I follow Sevro to Cassius’s room. The door is open. I feel anger toward Sevro for violating Cassius’s sanctum, but then I see the cramped room into which Cassius fit his huge life. On one wall his childhood, filled with moving pictures of Eagle Rest, Julian, his father, his brothers, his sisters, even his mother—all curly-haired and smiling. There are a few swordsmanship badges and mementos whose meaning will never now be known. A purple stone with flecks of gold. A chunk of metal the size of an apple. A carved length of wood. A large knife with an eagle-shaped pommel. On another wall hangs a House Mars pendant, surrounded by printed news clippings of my pack. Not just me, but Sevro, Screwface, Clown, Pebble, Virginia, even Pax. They are all happy moments, and it makes me sad that he couldn’t be there to share them with us. On the third wall are images of Lysander, Pytha, and Cassius through the years. But it’s the holoprojector that makes me stare. A loch floats in the air filled with two shivering boys while a wolflike creature slinks around its edges.
“Looked through his deck to see what the creep liked to wank it to,” Sevro says.

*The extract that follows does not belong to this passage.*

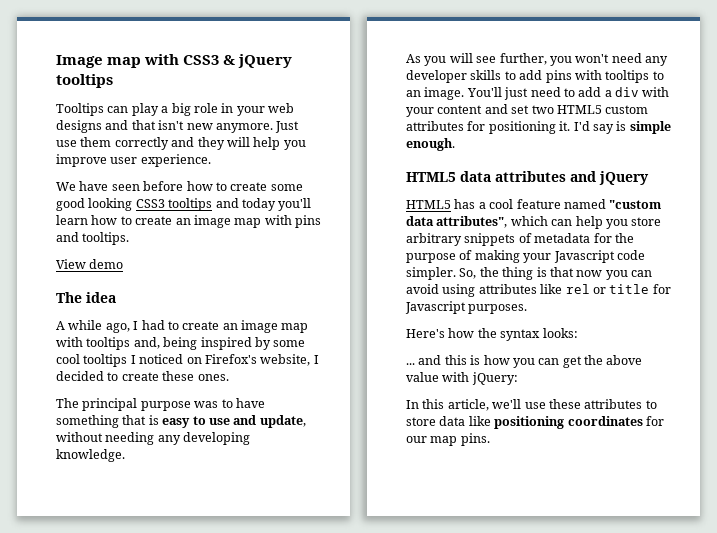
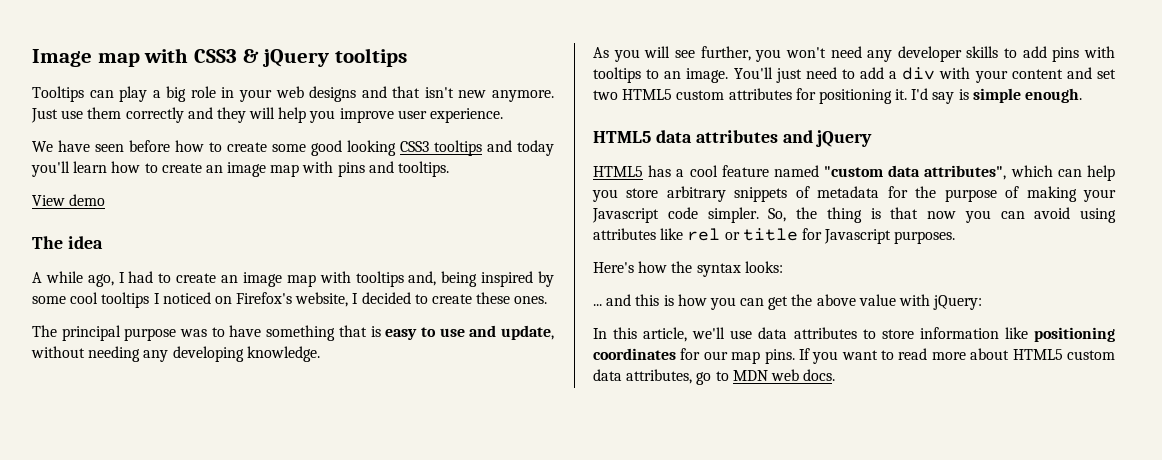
- In this article, we'll use these attributes to store data like positioning coordinates for our map pins.
+ In this article, we'll use data attributes to store information like positioning coordinates for our map pins.
+ If you want to read more about HTML5 custom data attributes, go to MDN web docs.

He picks up the eagle knife and pockets it. “He’s got hundreds of hours of Institute footage in here. Some people peak too early.” He winces. “Sorry. He’d get that.” He sighs and takes a seat in Cassius’s lone chair and nods to the floor. I take a seat. He plops his hand on my shoulder. “It’s a long trip home. Where should we start?”

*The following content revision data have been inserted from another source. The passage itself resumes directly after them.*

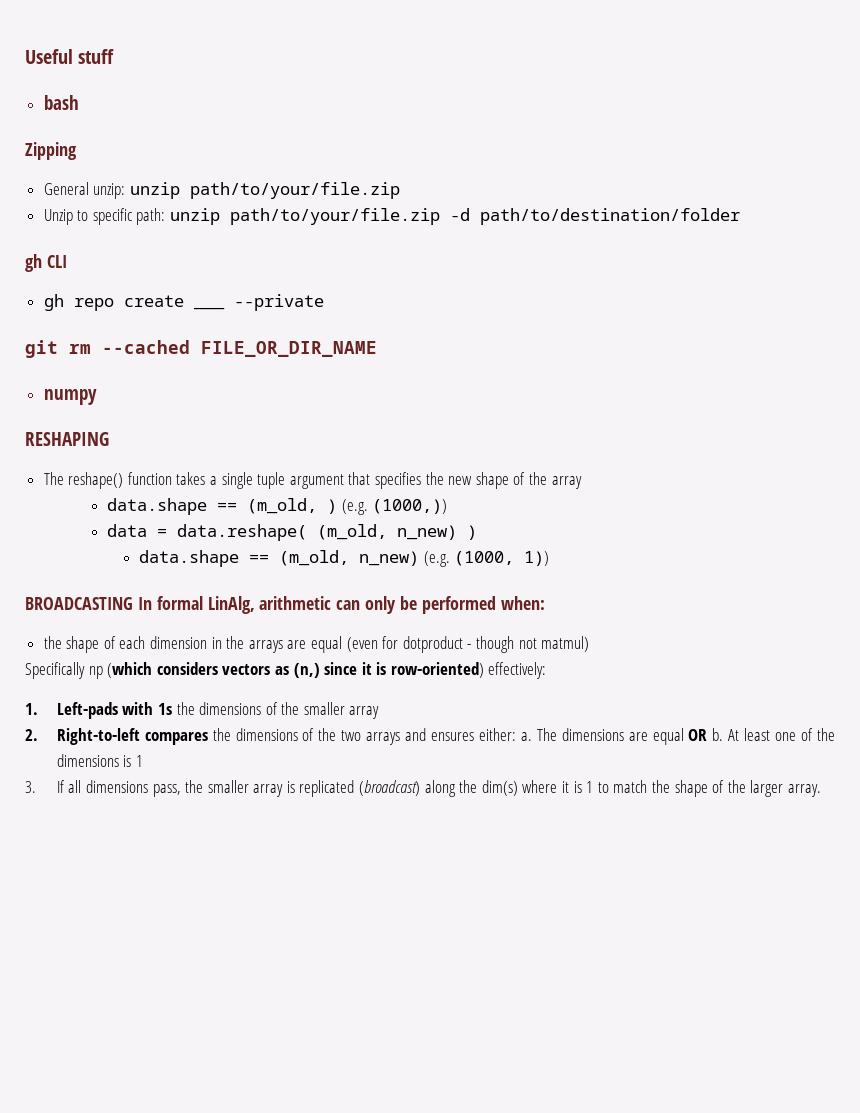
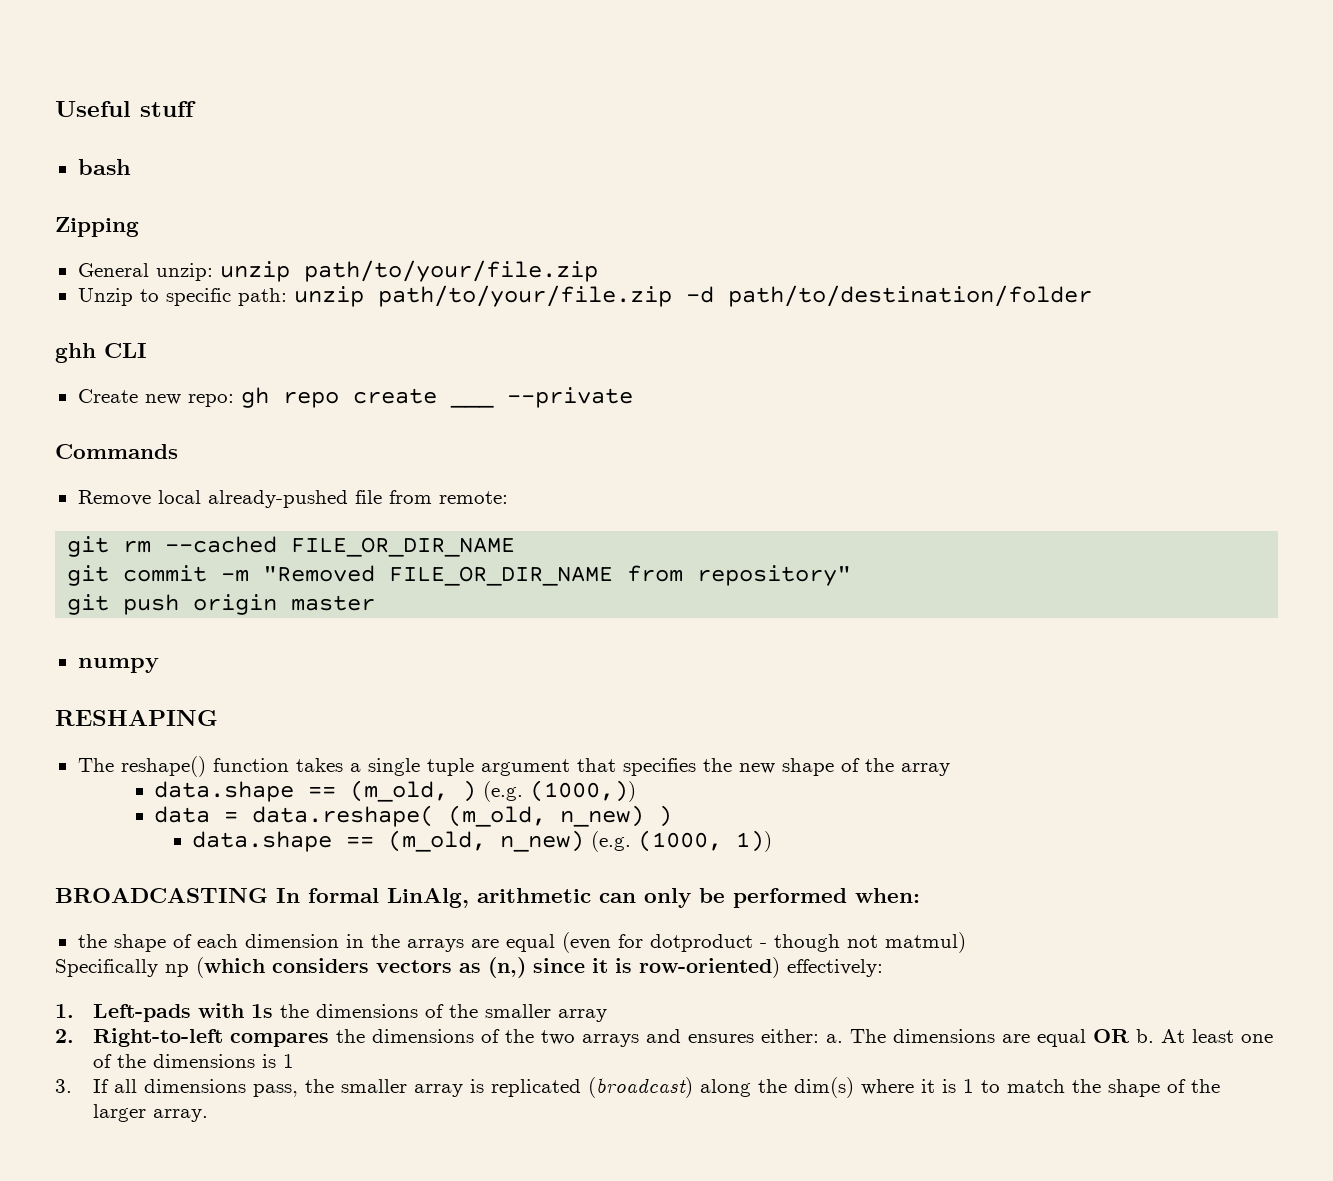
- gh CLI
+ ghh CLI
- gh repo create ___ --private
+ Create new repo: gh repo create ___ --private
+ Commands
+ Remove local already-pushed file from remote:
  git rm --cached FILE_OR_DIR_NAME
+ git commit -m "Removed FILE_OR_DIR_NAME from repository"
+ git push origin master

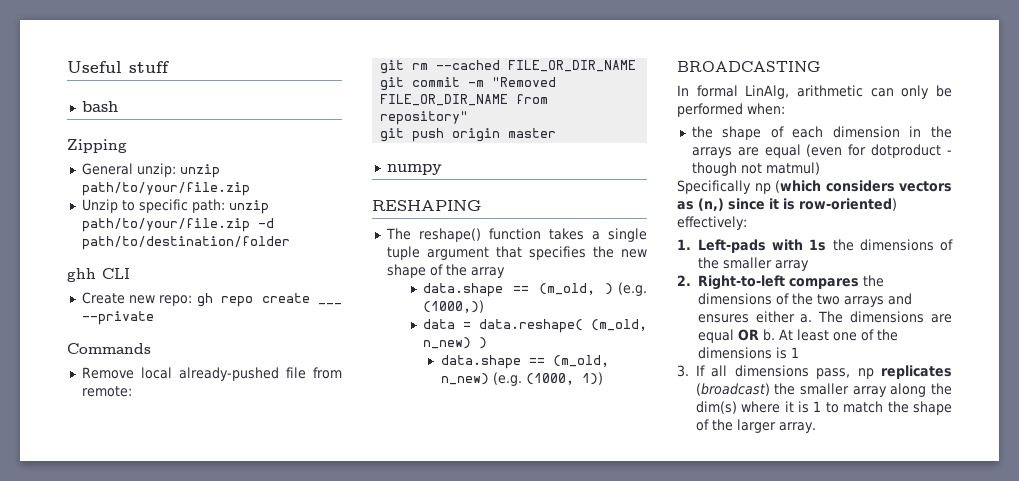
- BROADCASTING In formal LinAlg, arithmetic can only be performed when:
+ BROADCASTING
+ In formal LinAlg, arithmetic can only be performed when:
- 2. Right-to-left compares the dimensions of the two arrays and ensures either: a.
+ 2. Right-to-left compares the dimensions of the two arrays and ensures either a.
- 3. If all dimensions pass, the smaller array is replicated (broadcast) along the dim(s) where it is 1 to match the shape of the larger array.
+ 3. If all dimensions pass, np replicates (broadcast) the smaller array along the dim(s) where it is 1 to match the shape of the larger array.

“Wherever he left off,” I say. Together, now at the age of many of the Proctors who watched our antics from Olympus, we watch the three boys ride their horses across a moonslit plain. The boys were us once. Drunk on victory, they carried an owl standard and howled like idiots at the moons. We were idiots. Trapped in a world of lies, maybe the howls were the truest things that came out of our mouths. We were all just lonely and in search of a pack.
I’ve already tried a tightbeam to Mars. I don’t know if they received my message. So I take Pax’s key in my hands and send a silent message to Virginia and my boy.
I love you. I am coming home. I have an army. I have an armada. We will win. For Eo, for Ragnar, for Fitchner, for Cassius. For them all.